Stridon (Strido Dalmatiae) was a town in the Roman province of Dalmatia, of unknown location, best known as the birthplace of Saint Jerome. In 379, the town was destroyed by the Goths. Jerome wrote about it in his work De Viris Illustribus: "Jerome was born to his father Eusebius, [in the] town of Strido, which the Goths overthrew, and was once at the border between Dalmatia and Pannonia." ("Hieronymus patre Eusebio natus, oppido Stridonis, quod a Gothis eversum, Dalmatiae quondam Pannoniaeque confinium fuit...").

==Location==
The exact location of Stridon is unknown.

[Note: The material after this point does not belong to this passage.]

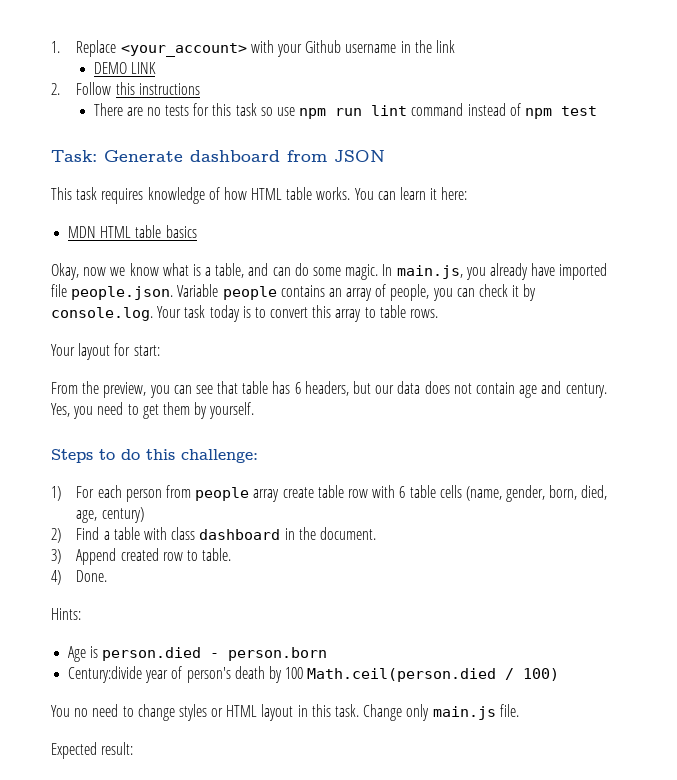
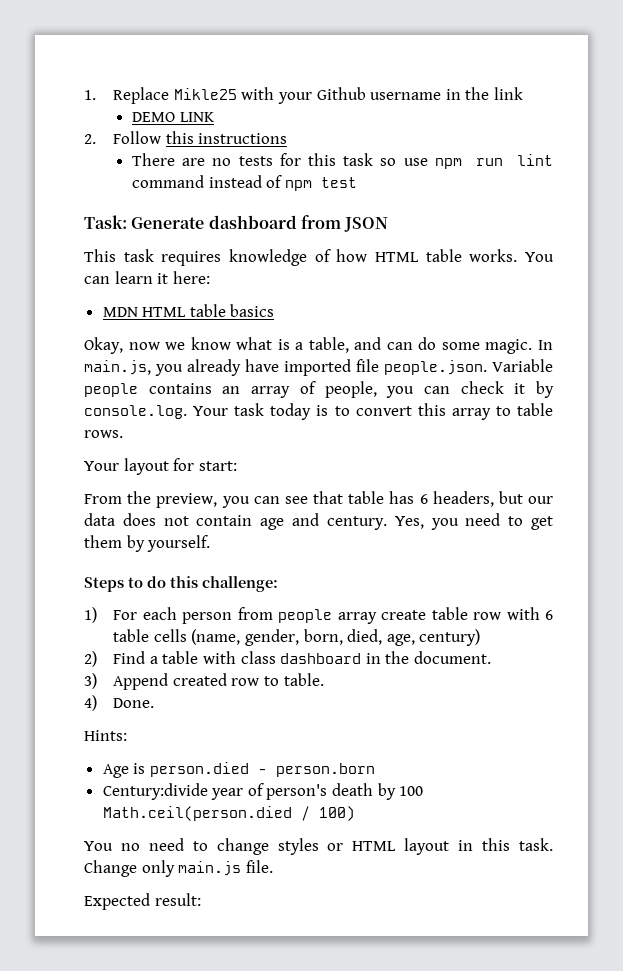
- 1. Replace <your_account> with your Github username in the link
+ 1. Replace Mikle25 with your Github username in the link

It is possible Stridon was located either in modern Croatia or Slovenia. Possible locations are the vicinity of Ljubljana, Starod (Slovenia), Sdrin, Štrigova, Zrenj, Zrin (Croatia) and many others in both countries. However, according to other sources, such as Frane Bulić in his work Stridon (Grahovopolje u Bosni) rodno mjesto Svetoga Jeronima: rasprava povjesno-geografska (1920) and the geographical map of the Roman Empire in 395 AD from Historical Atlas (1911) by William R. Shepherd, Stridon, which was the seat of a bishopric, is placed at 44.2N, 17.7E, in today's Bosnia and Herzegovina, in Grahovsko Polje, near the town of Grahovo.

== Notable people==
Other than Saint Jerome, the priest Lupicinus of Stridon came from Stridon. Domnus of Pannonia, a bishop who took part in the First Council of Nicaea, is often said to have come from or been bishop of Stridon or, more likely, the bishop of Sirmium.